Vielleicht müssen Ströme von Blut fließen, bis wir frei werden,
aber dann muss es unser Blut sein, nicht das Blut der anderen. Leiden
ist eine viel stärkere Macht als das Gesetz des Dschungels, denn es
kann auch unsere Gegner wandeln.
Für mich ist das
Hochfest des Kostbaren Blutes deswegen so wichtig, weil es mir
sozusagen die „Rückseite der Liebe“ zeigt.
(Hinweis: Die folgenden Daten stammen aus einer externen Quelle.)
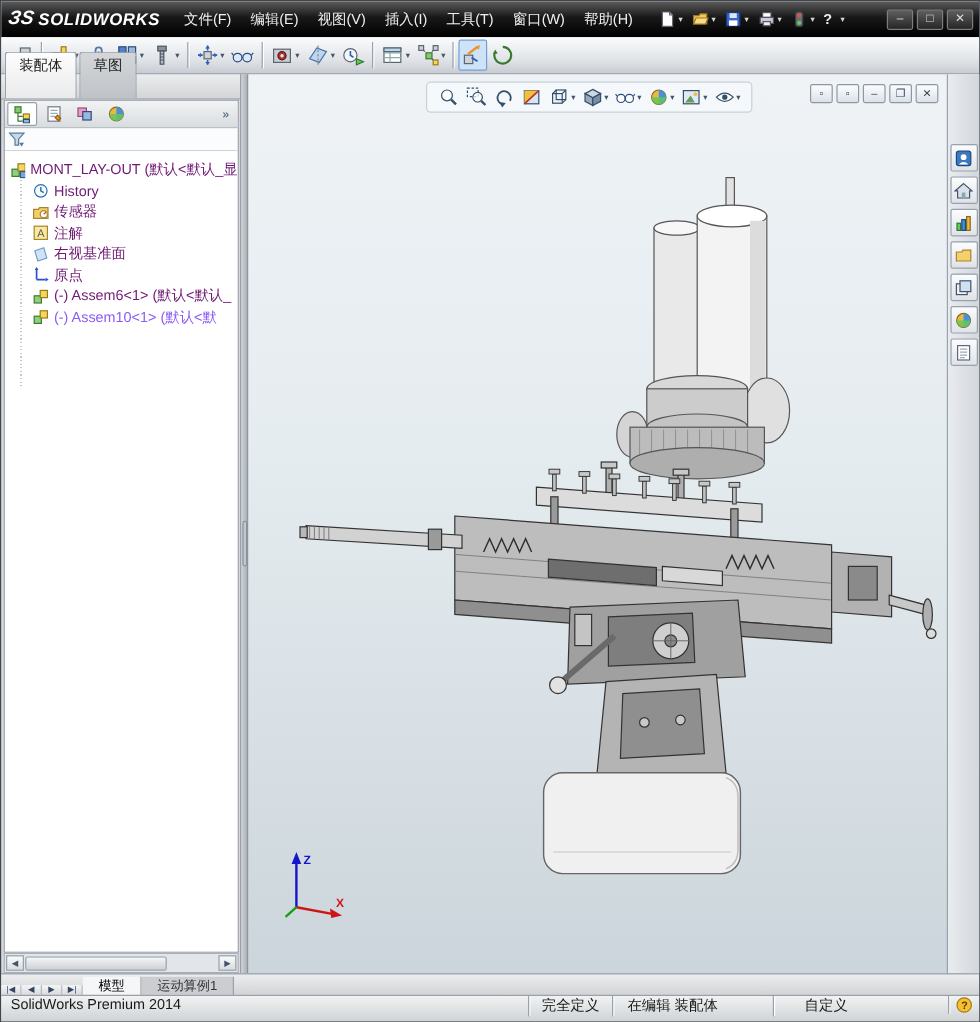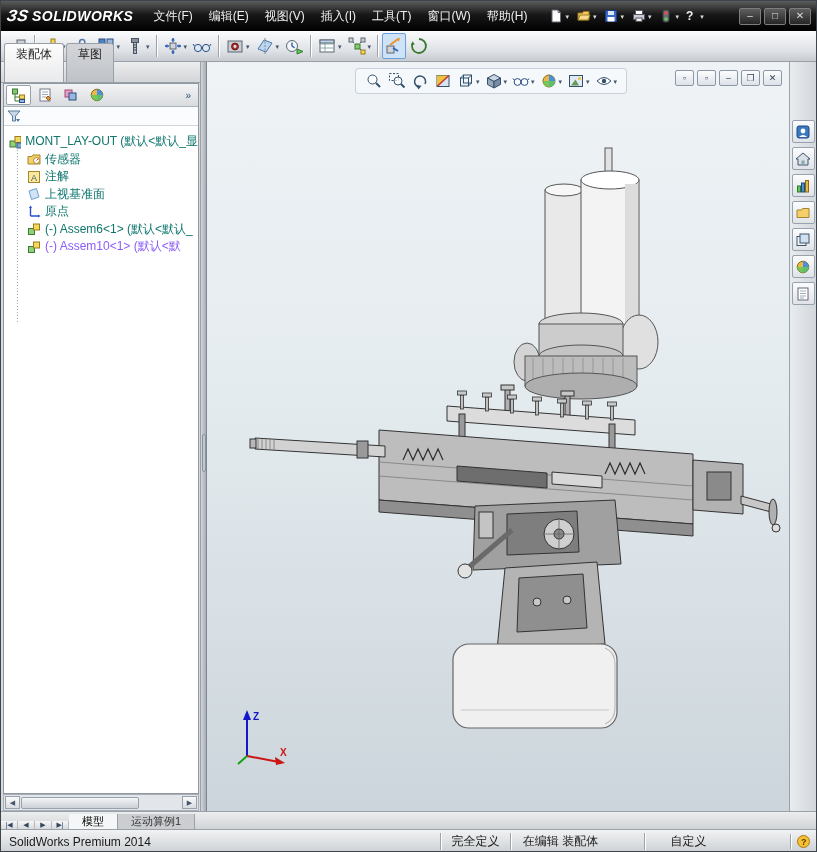"MONT_LAY-OUT (默认<默认_显" .tree-row .lbl { color: #0f766e -> #701a75 }
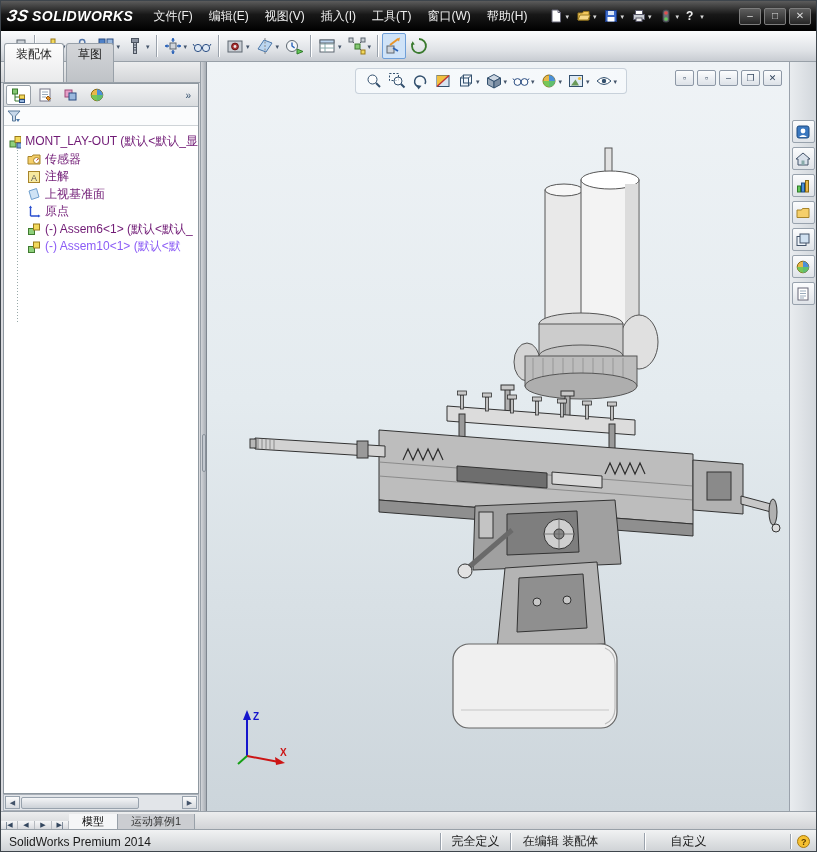"History" div.tree-row { html: none -> <div> <svg> <circle></circle> <path></path> </svg> <span>History</span> </div> }
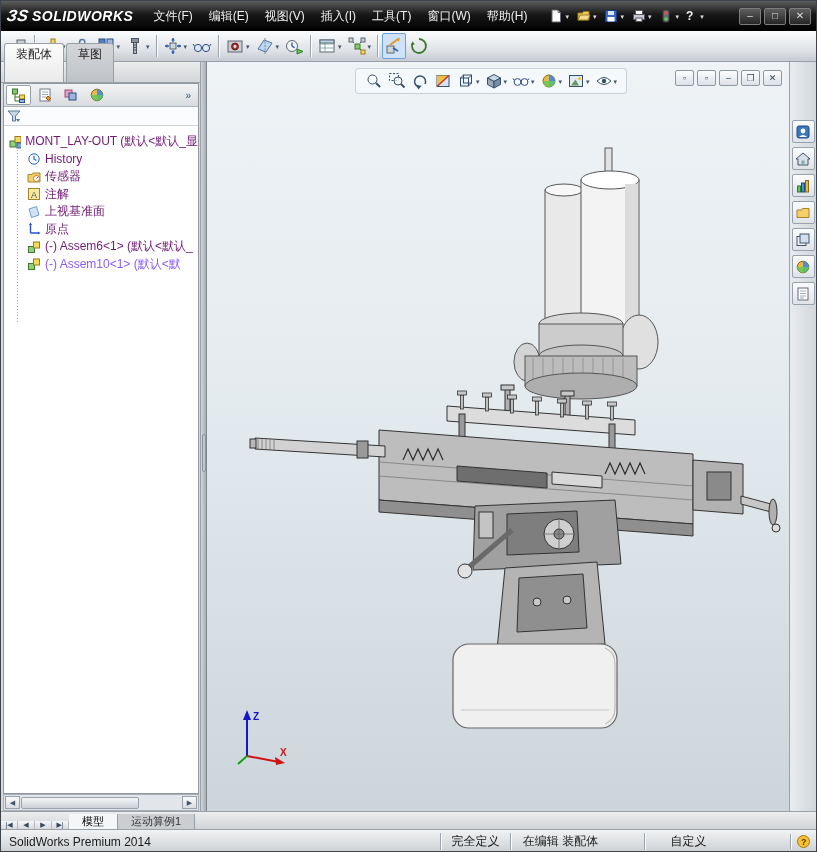"上视基准面" span.lbl { text: 上 -> 右 }
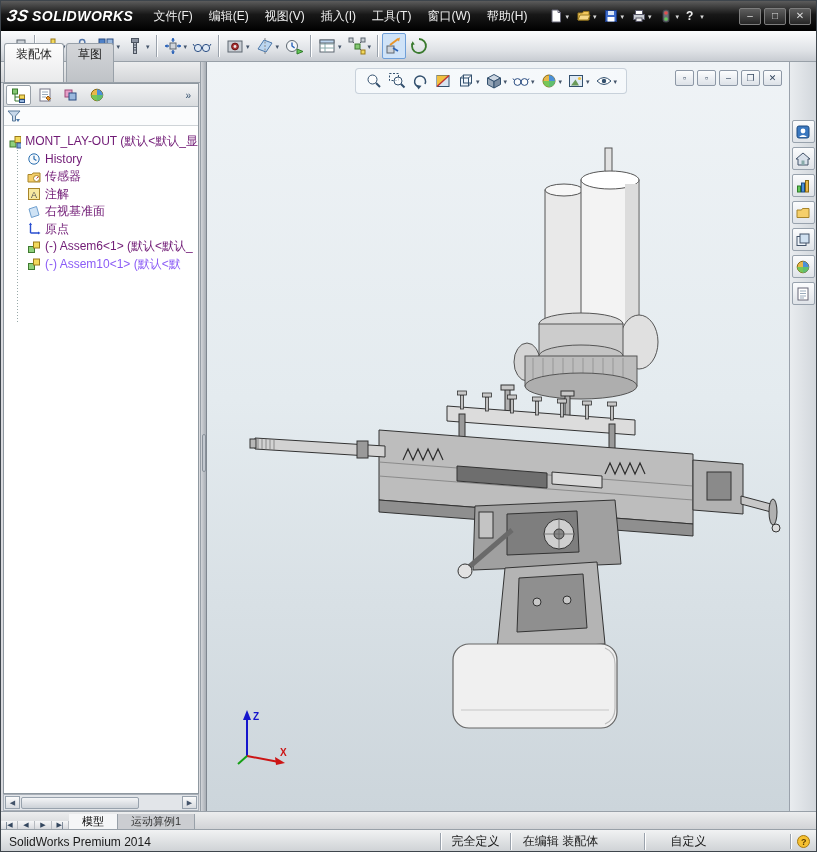"SolidWorks Premium 2014" .statusbar { align-items: center -> flex-start }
Wir alle sehnen uns
nach Liebe, danach verstanden, unterstützt, angenommen zu werden.
Und je schlechter ich drauf bin, desto mehr bin ich darauf
angewiesen.
Wie dankbar bin
ich Menschen, die sich nicht zurück ziehen oder mich zurück weisen,
wenn ich eine solche Phase durchlebe, wenn ich mich nicht von meiner
Schokoladenseite zeige.
Und gleichzeitig
erfahre ich, dass mir der Blick auf das Blut Jesu hilft, andere
anzunehmen in all ihrer Widerborstigkeit und Schwäche.
Liebe ist nicht
nur ein Gefühl und nicht nur eine Auswirkung davon, dass die „Chemie
zwischen Menschen stimmt“ - das kann durchaus hilfreich dazu
kommen. Ansonsten scheint mir Liebe eher mit engagiertem Einsatz
verbunden, von „Herzblut“ reden wir manchmal.
Ich habe
vielleicht schon einmal erzählt von dem Besuch buddhistischer Mönche
in einem Haus katholischer Ordensleute in Italien, in dem ich auch
einmal drei Monate gelebt habe. Einer der Mönche erzählte: „Ich
stellte abends meine schmutzigen Schuhe vor die Tür, und am Morgen
fand ich sie geputzt vor. Ich hängte mein schmutziges Gewand draußen
an den Kleiderhaken, und am Morgen fand ich es gewaschen und gebügelt
wieder. Meine Gastgeber wussten, dass ich als Südostasiat unter der
Kälte litt. Da stellten sie die Heizung höher und gaben mir
zusätzliche Decken... Eines Tages fragte ich: `Warum tut ihr das
eigentlich?´- `Weil wir dich gern haben´, war die Antwort“. Diese
Erfahrung hat den Weg zu einem echten Dialog zwischen Buddhisten und
Christen eröffnet. Ich weiß, dass der buddhistische Mönch später
auch erzählt hat, dass er das Kreuz verstanden habe. Was für einen
Buddhisten eine, sagen wir es harmlos, ziemlich ungewöhnliche Sache
ist. „Das ist die `Super-Liebe´“, so formulierte er es.
Das vergossene
Blut als „Rückseite der Liebe“ oder als höchster Ausdruck der
Liebe – das feiern wir am Hochfest des Kostbaren Blutes. In großer
Dankbarkeit für die Liebe Gottes, die sich uns darin zeigt. Und als
Anregung bzw. Herausforderung für unsere Beziehungen, die Art, wie
wir miteinander umgehen.
Wie schnell
verletzen wir einander, durch unsere Haltung und unsere Worte. Und
wie heilsam sind Menschen, die sich für andere einsetzen, was mit
dem Ertragen beginnt. Nicht „dein Blut vergießen“ durch meine
Sticheleien und Hässlichkeiten, sondern „mein Blut vergießen“,
indem ich auf dich eingehe und dich achte. So stiften wir Frieden in
dem, der unser Friede ist, durch dessen Blut Nähe möglich wurde.